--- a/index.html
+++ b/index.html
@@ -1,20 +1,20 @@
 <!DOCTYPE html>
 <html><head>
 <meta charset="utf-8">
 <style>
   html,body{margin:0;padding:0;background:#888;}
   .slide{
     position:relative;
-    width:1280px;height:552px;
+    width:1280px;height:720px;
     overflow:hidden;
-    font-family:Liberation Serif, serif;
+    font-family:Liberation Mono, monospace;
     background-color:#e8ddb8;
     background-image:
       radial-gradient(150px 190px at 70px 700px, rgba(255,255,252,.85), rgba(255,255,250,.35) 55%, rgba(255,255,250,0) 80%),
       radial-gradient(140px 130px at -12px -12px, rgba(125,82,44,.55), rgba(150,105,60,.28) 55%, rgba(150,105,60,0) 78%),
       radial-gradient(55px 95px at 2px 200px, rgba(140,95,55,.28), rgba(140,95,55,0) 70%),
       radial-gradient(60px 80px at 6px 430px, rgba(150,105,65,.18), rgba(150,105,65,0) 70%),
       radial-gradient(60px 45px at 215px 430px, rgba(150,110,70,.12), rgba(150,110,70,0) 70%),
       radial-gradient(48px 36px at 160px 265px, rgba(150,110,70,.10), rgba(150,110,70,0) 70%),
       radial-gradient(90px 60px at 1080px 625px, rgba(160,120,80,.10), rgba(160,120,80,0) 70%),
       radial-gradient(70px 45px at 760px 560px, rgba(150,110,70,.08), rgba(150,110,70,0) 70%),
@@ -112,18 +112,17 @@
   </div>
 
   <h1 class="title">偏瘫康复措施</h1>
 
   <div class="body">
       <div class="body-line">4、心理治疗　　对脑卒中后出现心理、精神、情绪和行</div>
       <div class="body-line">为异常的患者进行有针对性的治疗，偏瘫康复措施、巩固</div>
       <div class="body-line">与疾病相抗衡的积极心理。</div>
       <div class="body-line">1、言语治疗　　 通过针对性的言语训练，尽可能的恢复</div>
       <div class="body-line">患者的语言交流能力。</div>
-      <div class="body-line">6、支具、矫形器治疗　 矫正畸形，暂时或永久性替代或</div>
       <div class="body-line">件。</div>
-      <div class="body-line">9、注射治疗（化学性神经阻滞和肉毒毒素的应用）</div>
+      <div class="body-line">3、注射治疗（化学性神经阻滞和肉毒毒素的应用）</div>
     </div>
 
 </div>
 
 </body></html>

★ ★ ★ ★ ★ ★ ★

§ Action item: Up to and including the line with "radial-gradient(60px 45px at", write out the records above exactly, starting from their first line.

§ Expected output:
--- a/index.html
+++ b/index.html
@@ -1,20 +1,20 @@
 <!DOCTYPE html>
 <html><head>
 <meta charset="utf-8">
 <style>
   html,body{margin:0;padding:0;background:#888;}
   .slide{
     position:relative;
-    width:1280px;height:552px;
+    width:1280px;height:720px;
     overflow:hidden;
-    font-family:Liberation Serif, serif;
+    font-family:Liberation Mono, monospace;
     background-color:#e8ddb8;
     background-image:
       radial-gradient(150px 190px at 70px 700px, rgba(255,255,252,.85), rgba(255,255,250,.35) 55%, rgba(255,255,250,0) 80%),
       radial-gradient(140px 130px at -12px -12px, rgba(125,82,44,.55), rgba(150,105,60,.28) 55%, rgba(150,105,60,0) 78%),
       radial-gradient(55px 95px at 2px 200px, rgba(140,95,55,.28), rgba(140,95,55,0) 70%),
       radial-gradient(60px 80px at 6px 430px, rgba(150,105,65,.18), rgba(150,105,65,0) 70%),
       radial-gradient(60px 45px at 215px 430px, rgba(150,110,70,.12), rgba(150,110,70,0) 70%),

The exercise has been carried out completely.